Build Better AI Agents with RL & Fine-Tuning (Kyle from OpenPipe) [AI Tinkerers - "One-Shot"]

Build Better AI Agents with RL & Fine-Tuning (Kyle from OpenPipe)

Joe Heitzeberg
Joe Heitzeberg — AI Tinkerers - "One-Shot"
June 18, 2025

Some teams assume the safest path to reliable AI agents is to keep upgrading to ever-larger models but Kyle Corbitt from OpenPipe shows us that by fine-tuning a 14 billion-parameter open-source model with reinforcement learning (RL), it’s possible to cut error rates actually outperform the best models – o3 – on challenging tasks, while also slashing latency from 5.5s to 1s.

Why this matters

The difference between an enterprise app that can ship to real users and one that flops, or a startup that achieves product market fit and a failure, could well rest on reliability, latency and cost – especially for vertical agent and voice agent apps.

  • Reliability pain: 90 percent accuracy sounds good until your agent botches 1 in 10 emails.
  • Latency pain: Frontier models often push round-trip times past 5 seconds (or even more at peak times), which is unusable for voice or high-volume pipelines.
  • Cost pain: Every extra token on a premium API shows up on the invoice.

Corbitt walks us through a weekend project, detailed in the video and in this post, which tackles all three issues. Using the Enron email corpus as a sandbox, he built a natural-language email search agent, then fine-tuned with RLHF-style feedback to hit 96 percent accuracy and 1 second latency.

“Even 90 percent felt low for simple factual queries, so we brought in fine-tuning and got to 96 percent—that’s a 60 percent drop in error rate.”
– Kyle

How it works (the short version)

Synthetic Q&A generation

  • Feed Gemini 2.5 Pro 20-email chunks.
  • Prompt it to write realistic questions, gold-standard answers, and a self-scored ‘realism’ rating.
  • Keep only samples with realism ≥ 0.9.

Reward function with partial credit

  • +0.1 if the agent’s search query surfaces the right email.
  • +0.1 more if it reads the right email.
  • Big bonus for the correct final answer, big penalty for hallucinating.
  • This scaffolding lets the model learn useful sub-skills before mastering the full task.

Rollouts and GRPO training

  • For each scenario, run six rollouts to estimate task difficulty.
  • Update weights only when behaviour genuinely improves, using OpenPipe’s open-source Agent Reinforcement Trainer (ART).

Tiny model, big result

  • Base: a 14 B open model (fits on a single A100).
  • After RL: 96 percent correct, ~1 s average response, lower GPU bill.

Replicating these results at home

A great way to learn these techniques, of course, is to roll up your sleeves and try them at home.

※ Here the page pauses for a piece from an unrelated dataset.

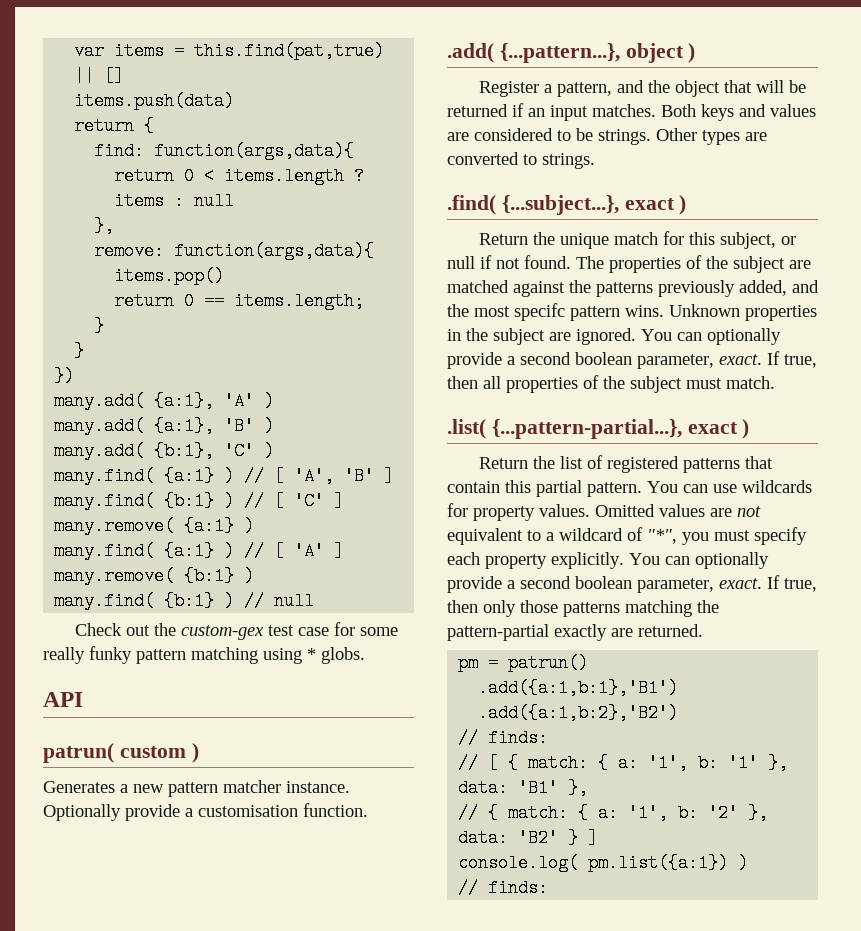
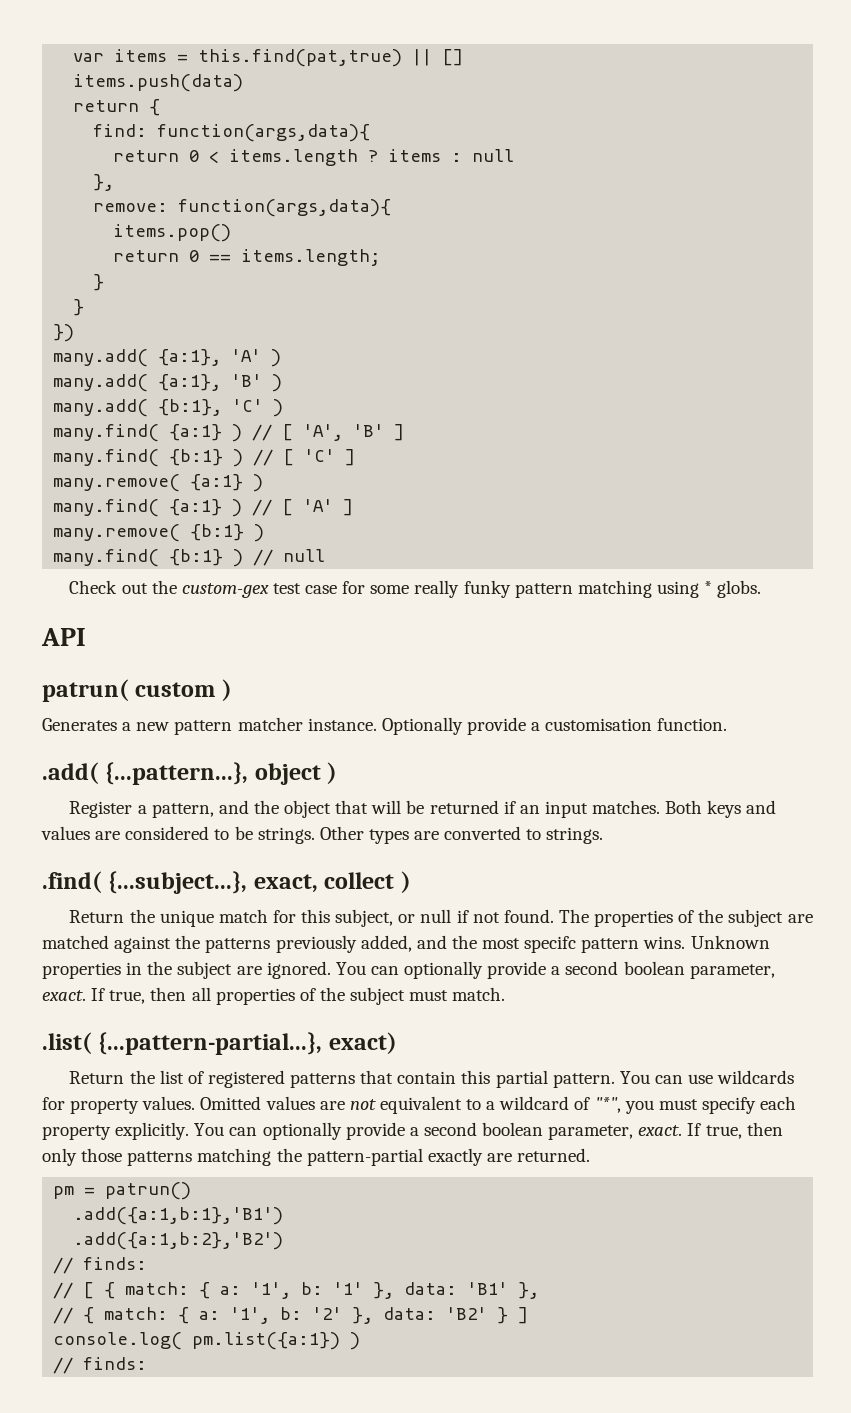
- .find( {...subject...}, exact )
+ .find( {...subject...}, exact, collect )
- .list( {...pattern-partial...}, exact )
+ .list( {...pattern-partial...}, exact)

Kyle warns that for someone well-versed in Python and generative AI application building might still take more than a weekend to have done the work that he did, and suggests allocating several hours spread over the course of a couple of weeks. That said, all of the code and steps are below in case you would like to speed run things.

https://github.com/OpenPipe/email-deep-research - The project, called “Art•E(mail)”, trains AI models using reinforcement learning to search through email datasets and answer user queries in natural language. The goal is to create agents that could integrate with email providers (like Gmail plugins) to let users ask questions such as “what time does my wife’s flight arrive on Friday” and receive accurate answers based on their email content, using the Enron Email Dataset for training and benchmarking against commercial LLMs.

https://github.com/OpenPipe/ART - ART (Agent Reinforcement Trainer) is an open-source library that uses GRPO reinforcement learning to improve LLM performance in multi-turn agentic tasks by training models from their own experiences. It features a client-server architecture that lets you run agent workflows in your existing codebase while the backend handles the complex RL training loop, with examples ranging from game-playing agents (2048, Tic Tac Toe) to real-world applications like email retrieval.

Try it, tweak it, share it

Corbitt’s main lesson isn’t “use this exact model”; it’s “treat your agent like a new hire—give it feedback until it behaves.” With open tools and public data, you can prototype the loop this week, then swap in your own inbox, support tickets, or claim forms.

Where this fits in the fast-moving landscape

  • Frontier vs. focus: While Anthropic’s new Claude 4 Opus dazzles with benchmark wins, many production teams don’t need 175B parameters. RL fine-tuning lets you stay small without losing quality – and these RL techniques with fine-tuning can let you achieve state-of-the-art results in your domain that may be unattainable with the frontier models.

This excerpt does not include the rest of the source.